Administrators host second community conversation on race & equity


Holly Adams

Senior Jordan Shaibani shares her testimony in front of parents at the second meeting aimed at discussing race and equity in the Whitman community.

By Holly Adams

In order to facilitate open discussion about racism and cultural intolerance among the Whitman community, Whitman’s Race, Equity and Wellness Coalition’s Parent Engagement committee and members of the MCPS Equity Initiatives Unit held its second meeting of a series of discussions surrounding race and equity Jan. 21 in the media center. 

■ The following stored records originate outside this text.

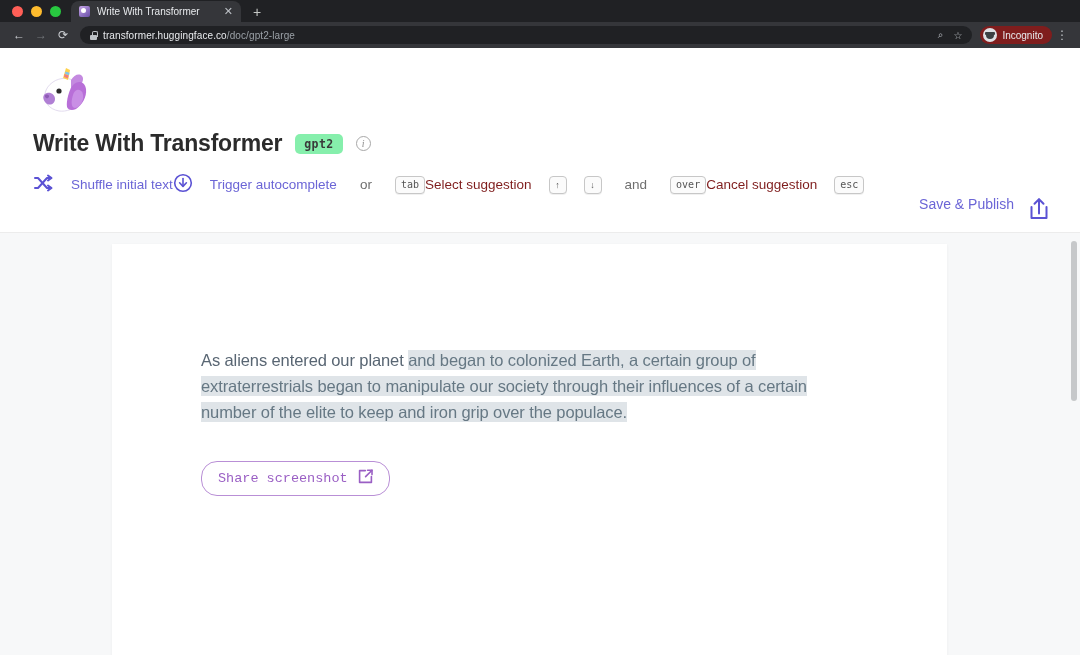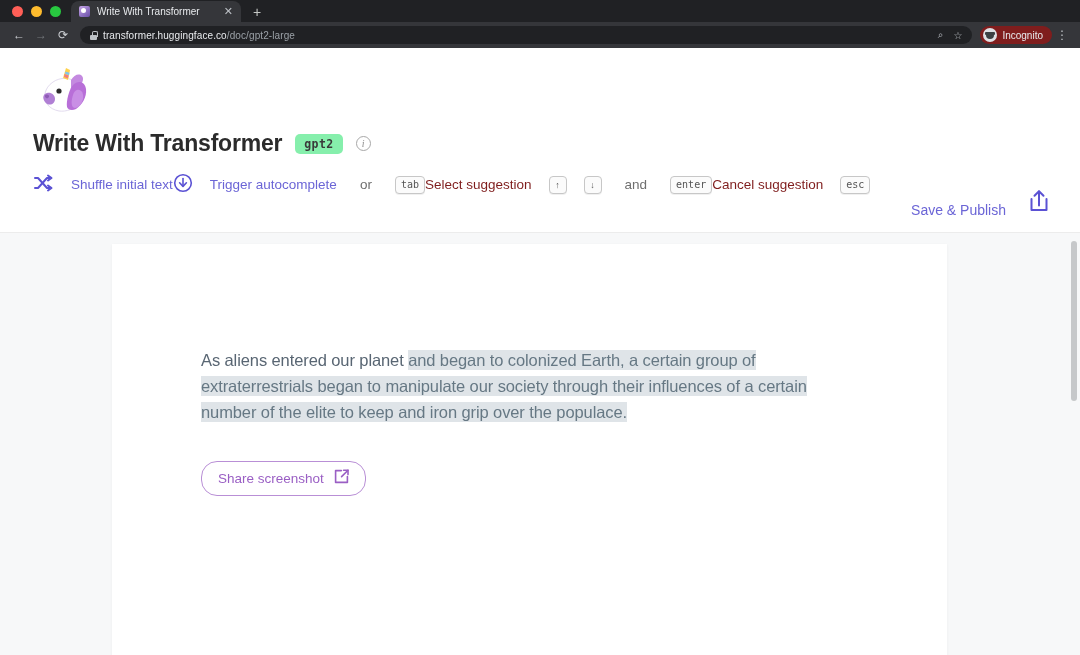--- a/index.html
+++ b/index.html
@@ -149,22 +149,22 @@
     display: inline-flex; align-items: center; justify-content: center;
     min-width: 18px; height: 18px; padding: 0 5px;
     border: 1px solid #c7c7c7; border-radius: 4px;
     background: #fbfbfb; color: #555; font-size: 10px;
     font-family: "DejaVu Sans Mono", monospace;
     box-shadow: 0 1px 0 rgba(0,0,0,.06);
   }
   .key.arrow { font-family: "Liberation Sans", sans-serif; font-size: 9px; }
 
   .publish-row {
-    position: absolute; right: 28px; bottom: 14px;
-    display: flex; align-items: flex-end; gap: 20px; cursor: pointer;
+    position: absolute; right: 28px; bottom: 6px;
+    display: flex; align-items: flex-start; gap: 12px; cursor: pointer;
   }
   .publish-label { font-size: 14px; color: #6b65d6; }
 
   
   .doc-wrap { position: relative; height: 423px; }
   .doc-card {
     position: absolute; left: 112px; top: 11px;
     width: 835px; height: 412px; background: #ffffff;
     box-shadow: 0 1px 3px rgba(0,0,0,.05);
   }
@@ -178,21 +178,21 @@
     background: #dfe4e8; color: #667884;
     box-decoration-break: clone; -webkit-box-decoration-break: clone;
     padding: 1px 0;
   }
 
   .share-btn {
     margin-top: 36px; display: inline-flex; align-items: center; gap: 9px;
     border: 1.3px solid #b98fd6; border-radius: 16px;
     padding: 6px 15px 6px 16px; cursor: pointer; background: #fff;
   }
-  .share-label { font-size: 13.5px; color: #9a5fc4; }
+  .share-label { font-size: 13.5px; color: #9a5fc4; font-family: Liberation Mono, monospace; }
 
   
   .vscroll {
     position: absolute; right: 3px; top: 8px; width: 6px;
     height: 160px; background: #c6c8ca; border-radius: 3px; cursor: pointer;
   }
 </style>
 </head>
 <body>
 
@@ -283,21 +283,21 @@
           <span class="hint-or">or</span>
           <span class="key">tab</span>
         </div>
         <span class="sep"></span>
 
         <div class="hint">
           <span class="hint-static">Select suggestion</span>
           <span class="key arrow">↑</span>
           <span class="key arrow">↓</span>
           <span class="hint-or">and</span>
-          <span class="key">enter</span>
+          <span class="key">over</span>
         </div>
         <span class="sep"></span>
 
         <div class="hint">
           <span class="hint-static">Cancel suggestion</span>
           <span class="key">esc</span>
         </div>
       </div>
 
       <div class="publish-row">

The first meeting in December largely focused on how parents can lead meaningful conversations on race in their communities and with their children. At the second meeting, the evening began with parents reading different excerpts of student writing, including poems and testimonials about their experiences with racism and discrimination at Whitman and in the community. After reading the excerpts, facilitators asked parents to write down what emotions they felt, what questions they had and something they wanted to do after reading.

Throughout the evening, parents participated in discussions and exercises that prompted them to talk about their own experiences with racism and discrimination, as well as those of their children. These discussions emphasized listening and understanding different points of view. 

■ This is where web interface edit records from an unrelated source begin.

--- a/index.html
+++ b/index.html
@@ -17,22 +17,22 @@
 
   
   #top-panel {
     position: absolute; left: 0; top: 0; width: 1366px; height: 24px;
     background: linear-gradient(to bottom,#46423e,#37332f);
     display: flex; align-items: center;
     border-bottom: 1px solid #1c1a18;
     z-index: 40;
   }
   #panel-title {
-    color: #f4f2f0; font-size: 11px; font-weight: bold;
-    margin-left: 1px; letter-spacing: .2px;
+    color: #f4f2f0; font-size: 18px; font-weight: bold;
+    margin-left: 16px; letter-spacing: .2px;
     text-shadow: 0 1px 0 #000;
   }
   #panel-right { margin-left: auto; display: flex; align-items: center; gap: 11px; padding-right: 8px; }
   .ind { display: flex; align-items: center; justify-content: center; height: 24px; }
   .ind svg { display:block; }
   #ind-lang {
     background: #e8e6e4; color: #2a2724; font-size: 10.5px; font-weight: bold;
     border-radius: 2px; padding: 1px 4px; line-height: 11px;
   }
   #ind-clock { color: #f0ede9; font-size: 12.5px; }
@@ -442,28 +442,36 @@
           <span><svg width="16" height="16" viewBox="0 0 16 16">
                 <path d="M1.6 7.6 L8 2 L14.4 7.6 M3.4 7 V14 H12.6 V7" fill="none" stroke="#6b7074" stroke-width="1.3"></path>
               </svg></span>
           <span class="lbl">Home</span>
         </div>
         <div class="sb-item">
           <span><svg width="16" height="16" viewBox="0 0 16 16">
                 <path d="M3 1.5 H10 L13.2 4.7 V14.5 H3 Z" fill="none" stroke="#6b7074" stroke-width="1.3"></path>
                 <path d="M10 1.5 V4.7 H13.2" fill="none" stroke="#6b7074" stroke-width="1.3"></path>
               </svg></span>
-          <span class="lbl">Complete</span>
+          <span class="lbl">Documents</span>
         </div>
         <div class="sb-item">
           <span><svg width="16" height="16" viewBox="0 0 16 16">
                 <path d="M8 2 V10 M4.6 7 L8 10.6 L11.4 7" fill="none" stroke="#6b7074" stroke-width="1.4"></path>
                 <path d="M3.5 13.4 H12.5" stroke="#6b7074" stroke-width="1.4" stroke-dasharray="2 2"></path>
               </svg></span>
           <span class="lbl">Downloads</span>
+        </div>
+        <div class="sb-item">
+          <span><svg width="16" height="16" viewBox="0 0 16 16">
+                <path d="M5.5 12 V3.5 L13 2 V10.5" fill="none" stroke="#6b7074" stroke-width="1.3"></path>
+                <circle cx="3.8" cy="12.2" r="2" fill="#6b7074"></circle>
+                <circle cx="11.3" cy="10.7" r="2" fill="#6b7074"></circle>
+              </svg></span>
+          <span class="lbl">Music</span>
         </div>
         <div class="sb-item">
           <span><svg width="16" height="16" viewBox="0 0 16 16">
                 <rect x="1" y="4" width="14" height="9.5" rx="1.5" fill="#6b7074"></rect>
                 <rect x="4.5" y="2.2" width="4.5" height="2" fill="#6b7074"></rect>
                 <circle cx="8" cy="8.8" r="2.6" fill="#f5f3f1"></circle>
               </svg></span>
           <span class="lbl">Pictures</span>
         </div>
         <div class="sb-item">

“My biggest takeaway from tonight was that every time there is a difficult conversation, it’s always important to have enough time to listen and reflect instead of listening to respond,” junior Charlie Imperial said.

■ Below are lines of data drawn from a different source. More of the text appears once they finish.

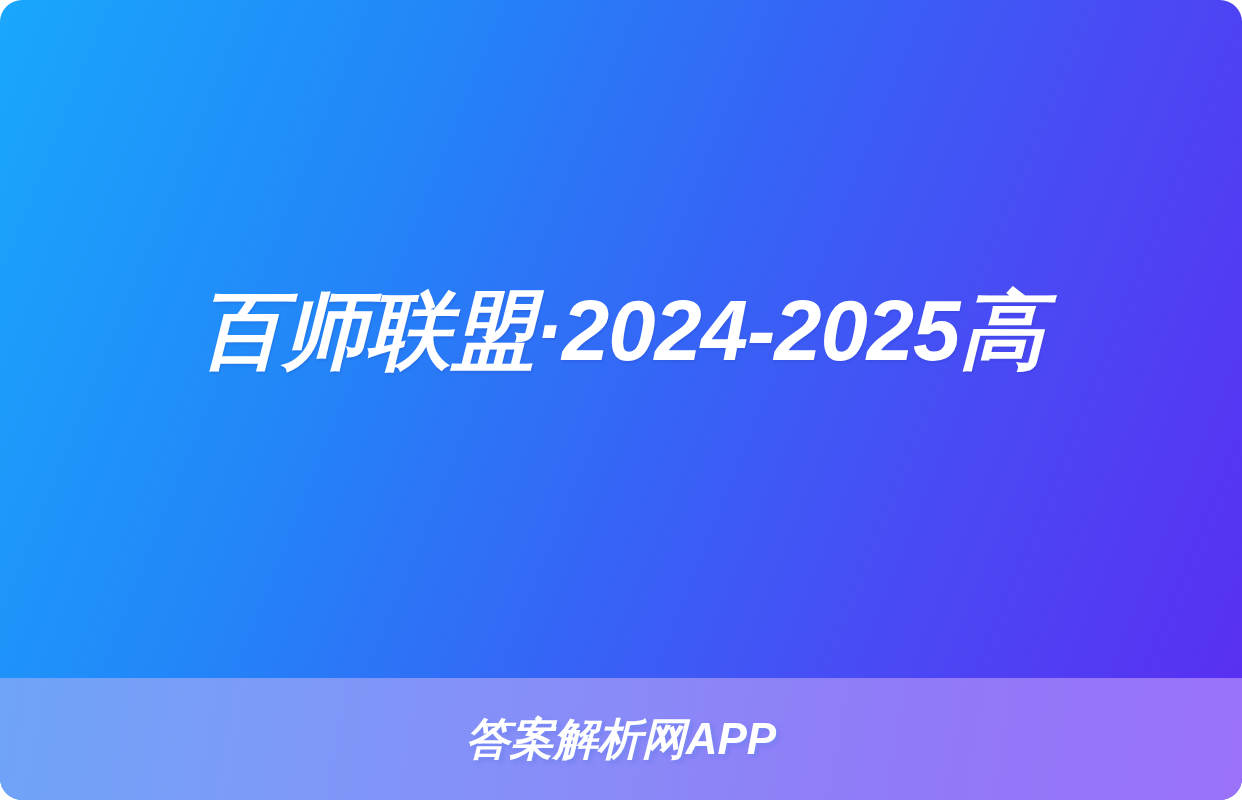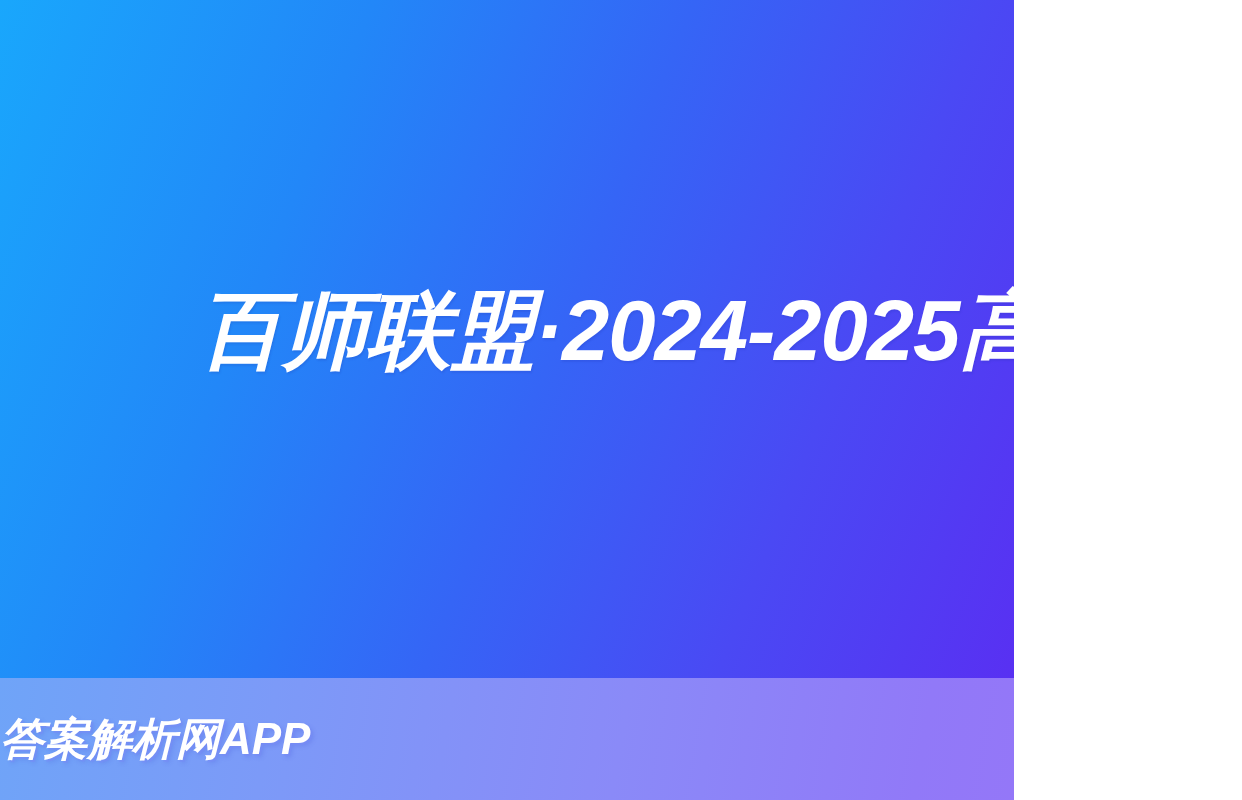--- a/index.html
+++ b/index.html
@@ -6,30 +6,31 @@
 
   html, body {
     width: 1242px;
     height: 800px;
     overflow: hidden;
     font-family: "Liberation Sans", "DejaVu Sans", sans-serif;
   }
 
   #poster {
     position: relative;
-    width: 1014px;
+    width: 1242px;
     height: 800px;
     background:
       linear-gradient(112deg,
         #19A7FC 0%,
         #2287F8 28%,
         #3565F6 52%,
         #4A49F4 74%,
         #5B2CF2 100%);
     overflow: hidden;
+    border-radius: 22px;
   }
 
   
   #title-block {
     position: absolute;
     left: 0;
     top: 0;
     width: 1242px;
     height: 678px;
     display: flex;
@@ -65,20 +66,21 @@
     height: 122px;
     background:
       linear-gradient(100deg,
         #6FA4F8 0%,
         #7C9AF8 22%,
         #8A8AF8 50%,
         #9179F8 74%,
         #9A72F8 100%);
     display: flex;
     align-items: center;
+    justify-content: center;
   }
 
   #footer-band::after {
     content: "";
     position: absolute;
     right: 0;
     top: 0;
     width: 5px;
     height: 100%;
     background: linear-gradient(180deg, #5C2DF2, #5C2DF2);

Parents also had the opportunity to hear about students’ experiences with race and equity from seniors Harley Pomper and Jordan Shaibani. Both shared emotional testimonies about their own experiences with discrimination at Whitman. Their presentations sparked conversation among parents like Angela Hart-Edwards; the similarity of the presenters’ experiences to her own surprised her. 

“I graduated high school in 1982,” Hart-Edwards said. “It’s eye opening to learn that minority students are experiencing what I experienced in high school, in 2020.”

Event organizers hope that these conversations will spark change in the Whitman community. Equity training specialist at the MCPS Equity Initiatives Unit Deanna Kuhney said this is important since the community has experienced multiple racial incidents in the past year. Administrators created efforts like OneWhitman to start conversations among the students and staff surrounding race and equity. Events like the parent meetings will hopefully supplement the work OneWhitman does, English teacher Omari James said.

“This is a desperate response to a growing crisis in Walt Whitman’s community,” James said.

While organizers deemed the event a success, Kuhney acknowledged that there’s still a lot of work to do. 

“I think this is a good start. It’s certainly not the end,” Kuhney said. “I think that it all begins with dialogue and raising awareness so in that respect, I think that it was a successful session.” 

The next meeting is scheduled for March. 

The Black & White adviser Ryan Derenberger and online managing editor Anna Yuan serve on the Race, Equity and Wellness Coalition.